*WHAT IS REQUIRED*
Transcribe the full listing exactly, and drop every picture.

SUPPLIED DATA: Begin

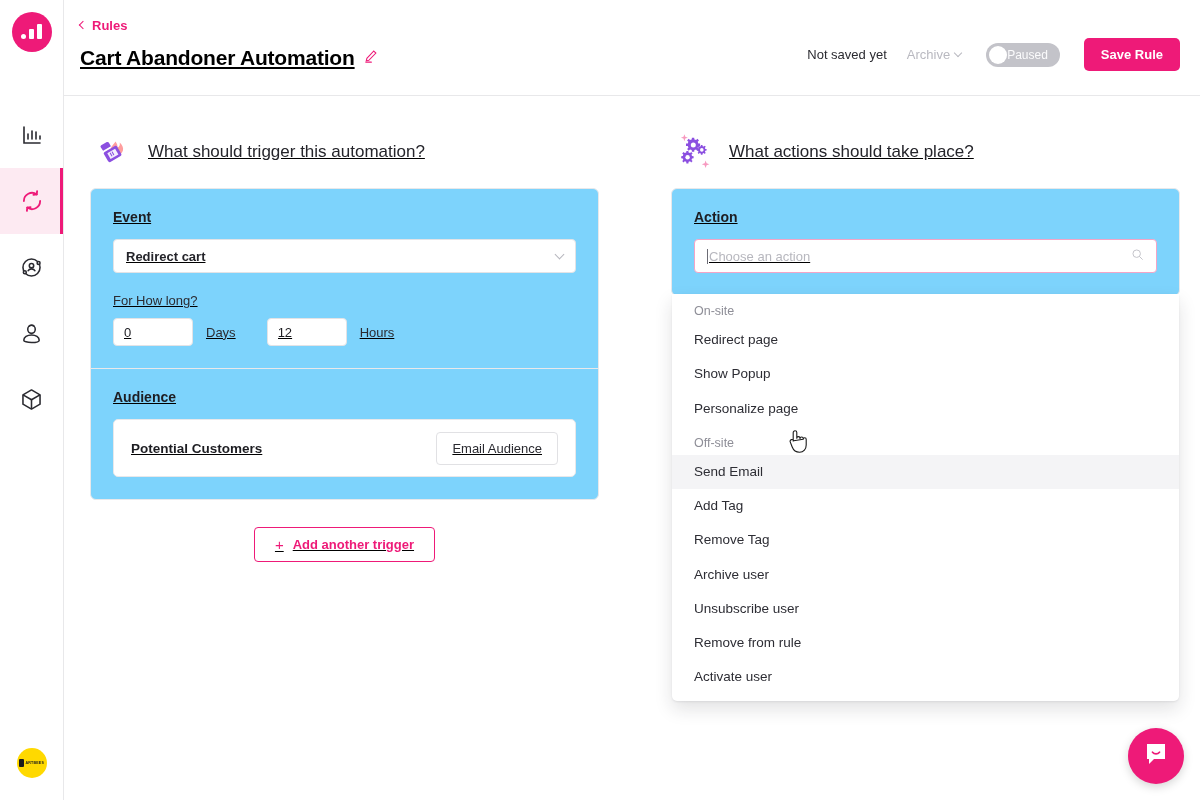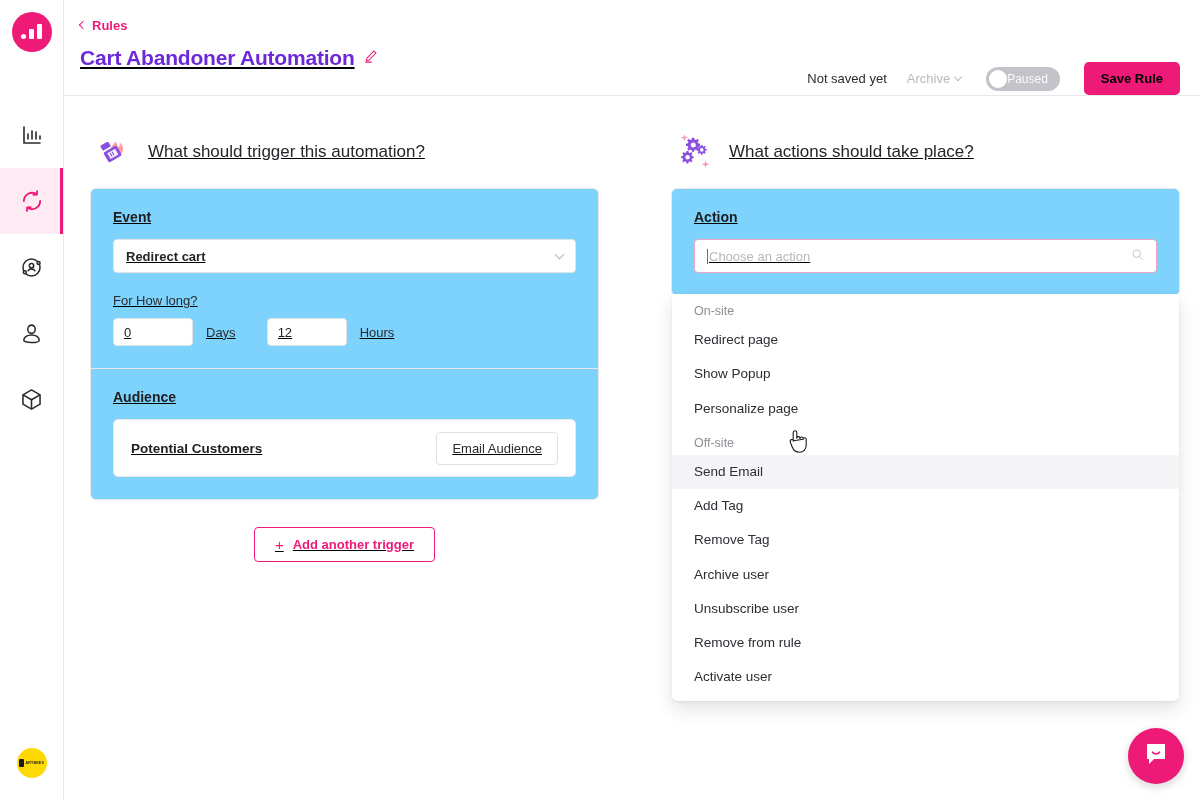--- a/index.html
+++ b/index.html
@@ -82,7 +82,7 @@
     transform: rotate(45deg); margin-bottom: 1px;
   }
   .title-row { display: flex; align-items: center; gap: 9px; margin-top: 13px; }
-  .page-title { font-size: 21px; font-weight: bold; color: #6d28d9; letter-spacing: -0.2px; }
+  .page-title { font-size: 21px; font-weight: bold; color: #000000; letter-spacing: -0.2px; }
   .edit-pencil { cursor: pointer; display: block; }
 
   .header-right {

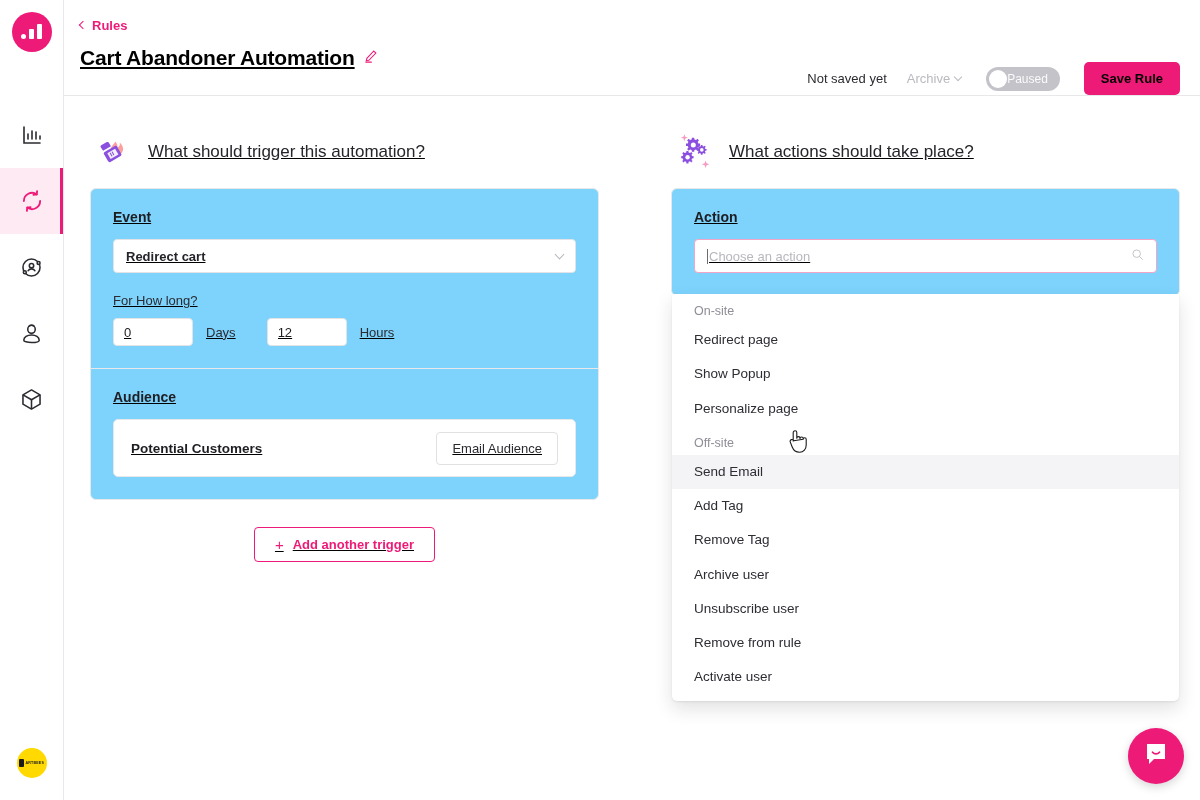--- a/index.html
+++ b/index.html
@@ -86,7 +86,7 @@
   .edit-pencil { cursor: pointer; display: block; }
 
   .header-right {
-    position: absolute; right: 20px; top: 62px;
+    position: absolute; right: 20px; top: 38px;
     display: flex; align-items: center; gap: 0;
   }
   .not-saved { font-size: 13px; color: #2b2b31; margin-right: 20px; }

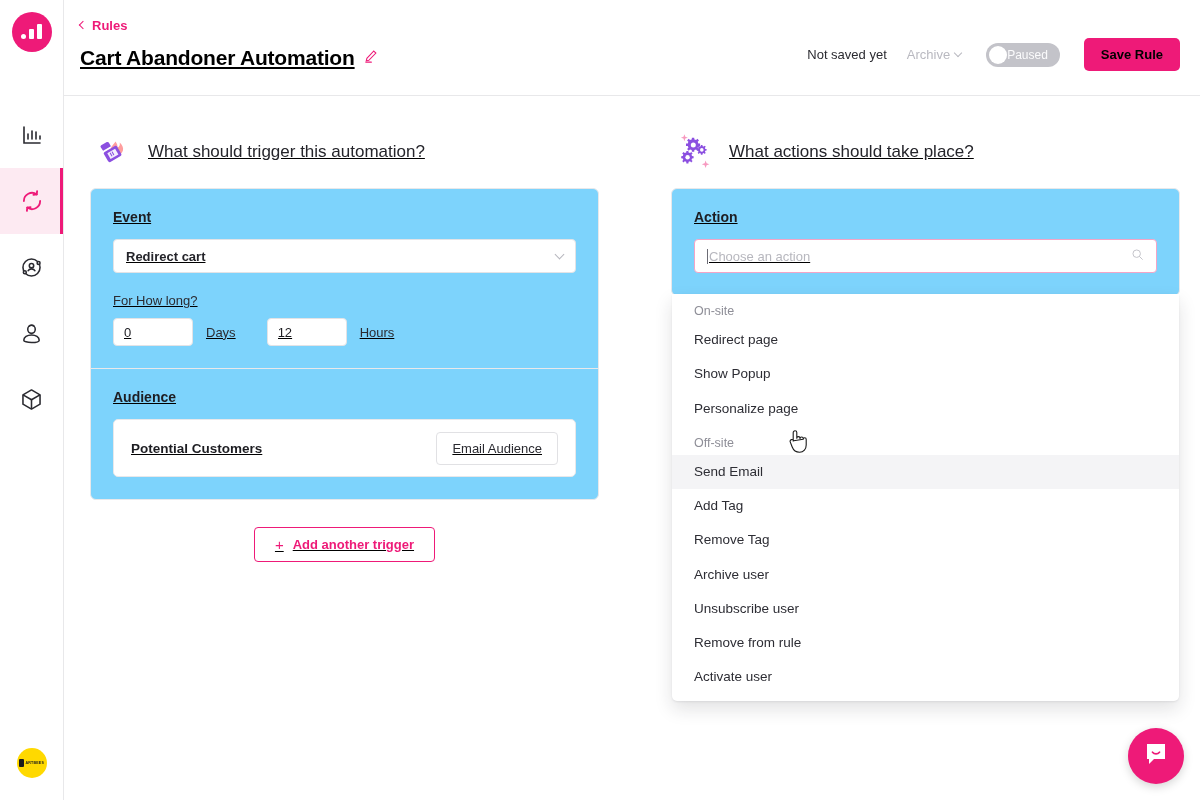--- a/index.html
+++ b/index.html
@@ -110,7 +110,7 @@
   }
   .toggle-pill .tlabel { font-size: 12px; color: #fbfbfc; }
   .save-btn {
-    background: #ee1a78; color: #000000; border: none;
+    background: #ee1a78; color: #ffffff; border: none;
     font-family: inherit; font-size: 13px; font-weight: bold;
     padding: 9px 17px; border-radius: 5px; cursor: pointer;
   }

SUPPLIED DATA: End

*RESPONSE TO THIS TASK*
--- a/index.html
+++ b/index.html
@@ -82,7 +82,7 @@
     transform: rotate(45deg); margin-bottom: 1px;
   }
   .title-row { display: flex; align-items: center; gap: 9px; margin-top: 13px; }
-  .page-title { font-size: 21px; font-weight: bold; color: #6d28d9; letter-spacing: -0.2px; }
+  .page-title { font-size: 21px; font-weight: bold; color: #000000; letter-spacing: -0.2px; }
   .edit-pencil { cursor: pointer; display: block; }
 
   .header-right {

--- a/index.html
+++ b/index.html
@@ -86,7 +86,7 @@
   .edit-pencil { cursor: pointer; display: block; }
 
   .header-right {
-    position: absolute; right: 20px; top: 62px;
+    position: absolute; right: 20px; top: 38px;
     display: flex; align-items: center; gap: 0;
   }
   .not-saved { font-size: 13px; color: #2b2b31; margin-right: 20px; }

--- a/index.html
+++ b/index.html
@@ -110,7 +110,7 @@
   }
   .toggle-pill .tlabel { font-size: 12px; color: #fbfbfc; }
   .save-btn {
-    background: #ee1a78; color: #000000; border: none;
+    background: #ee1a78; color: #ffffff; border: none;
     font-family: inherit; font-size: 13px; font-weight: bold;
     padding: 9px 17px; border-radius: 5px; cursor: pointer;
   }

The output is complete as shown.